Hi all, I am currently using deepTools to process some chip-seq data and need a sanity check as to how to interpret/deal with the output, as I am not sure after reading the docs. I have some alignment files from multiple replicates of a ChIP-seq experiment targeting a histone mark. What I need to do is assign the reads to 100bp bins covering the genome, and then get a normalized value for each bin representing the abundance of reads that map to it.
To do this, I am using deeptools bamCompare to take in the alignments of both replicates from a single experiement, finding the RPKM for each bin, for each replicate, and then getting the mean of these values to get a single RPKM value for each bin.

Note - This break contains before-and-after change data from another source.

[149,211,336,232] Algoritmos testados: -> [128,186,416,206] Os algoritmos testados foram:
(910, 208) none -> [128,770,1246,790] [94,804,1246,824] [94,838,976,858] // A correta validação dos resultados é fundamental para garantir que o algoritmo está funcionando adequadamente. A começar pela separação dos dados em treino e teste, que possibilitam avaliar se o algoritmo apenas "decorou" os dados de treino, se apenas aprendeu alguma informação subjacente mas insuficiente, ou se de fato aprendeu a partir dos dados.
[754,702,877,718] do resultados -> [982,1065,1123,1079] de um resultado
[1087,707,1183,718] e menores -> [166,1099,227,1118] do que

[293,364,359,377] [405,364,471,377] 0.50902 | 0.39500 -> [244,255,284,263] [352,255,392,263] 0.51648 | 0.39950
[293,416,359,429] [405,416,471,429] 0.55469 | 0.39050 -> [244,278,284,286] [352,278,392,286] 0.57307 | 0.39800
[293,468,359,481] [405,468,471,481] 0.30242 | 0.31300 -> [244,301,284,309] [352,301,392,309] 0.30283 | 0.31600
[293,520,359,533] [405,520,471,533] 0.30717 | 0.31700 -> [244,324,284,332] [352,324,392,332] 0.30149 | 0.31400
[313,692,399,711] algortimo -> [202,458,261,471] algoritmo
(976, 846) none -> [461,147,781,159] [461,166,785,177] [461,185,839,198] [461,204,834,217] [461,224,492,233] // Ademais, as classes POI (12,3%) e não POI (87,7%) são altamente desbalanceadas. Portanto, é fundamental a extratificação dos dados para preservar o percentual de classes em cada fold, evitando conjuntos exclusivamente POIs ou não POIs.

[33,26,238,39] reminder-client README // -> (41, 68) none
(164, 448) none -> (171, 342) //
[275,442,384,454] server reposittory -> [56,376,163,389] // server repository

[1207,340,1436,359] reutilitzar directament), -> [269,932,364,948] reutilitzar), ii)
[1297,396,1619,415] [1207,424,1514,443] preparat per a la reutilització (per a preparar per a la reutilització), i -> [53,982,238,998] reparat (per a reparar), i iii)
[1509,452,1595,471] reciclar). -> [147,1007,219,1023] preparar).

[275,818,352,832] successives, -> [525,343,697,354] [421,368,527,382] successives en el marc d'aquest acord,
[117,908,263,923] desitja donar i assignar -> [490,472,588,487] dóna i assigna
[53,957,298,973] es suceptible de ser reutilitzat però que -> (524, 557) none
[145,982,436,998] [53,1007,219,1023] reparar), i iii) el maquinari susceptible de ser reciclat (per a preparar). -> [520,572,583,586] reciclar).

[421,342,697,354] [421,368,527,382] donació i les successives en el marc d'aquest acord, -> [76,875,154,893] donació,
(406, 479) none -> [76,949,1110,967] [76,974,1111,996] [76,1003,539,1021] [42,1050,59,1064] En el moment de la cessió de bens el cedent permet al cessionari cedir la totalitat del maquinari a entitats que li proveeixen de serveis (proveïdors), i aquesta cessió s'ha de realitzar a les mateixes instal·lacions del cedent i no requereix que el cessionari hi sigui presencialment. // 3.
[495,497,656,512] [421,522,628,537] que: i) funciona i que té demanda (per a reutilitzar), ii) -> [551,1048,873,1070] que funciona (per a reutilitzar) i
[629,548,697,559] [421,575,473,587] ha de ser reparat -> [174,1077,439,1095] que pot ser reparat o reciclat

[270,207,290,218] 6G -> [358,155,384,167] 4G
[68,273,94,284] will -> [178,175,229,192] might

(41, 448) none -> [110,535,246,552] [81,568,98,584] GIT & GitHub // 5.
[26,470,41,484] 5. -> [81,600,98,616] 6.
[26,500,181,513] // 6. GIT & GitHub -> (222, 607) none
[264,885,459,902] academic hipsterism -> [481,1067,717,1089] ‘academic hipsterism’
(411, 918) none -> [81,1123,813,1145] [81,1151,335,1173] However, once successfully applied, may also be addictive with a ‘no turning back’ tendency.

The issue is that I don't get an output of contiguous 100bp bins, rather the bins seemed to be merged. While I don't see it on the bamcompare docs page, I assume this is the same as in bamCoverage, where "If consecutive bins have the same number of reads overlapping they are merged." What I'm wondering is:could I simply modify the output begraph (using something like awk) to split the "merged" bins into the size I need (and giving them all the RPKM value from the original, merged/large bin)? Or am I misunderstanding the effect of the merging on the calculation?
Alternatively, if there is a better way to accomplish what I'm trying to, I'd welcome any advice - I'm very new to bioninformatics stuff. I need the data in these bins to input into another model; I'm not doing any DB analysis or anything like that.
Thanks!
I will try this and update with results, thanks! Also, is there any way you could please explain the calculation for the scale factor? I'm having trouble understanding where the 8 comes from, and why to use IDXstats. Thanks so much again!
The 8 is the number of digits that the calculated value is rounded to. You can use any number you want, but do not set it too low, to avoid larger rounding errors.
idxstats
is simply used to quickly get the total number of reads in the BAM file. That is much faster than flagstat.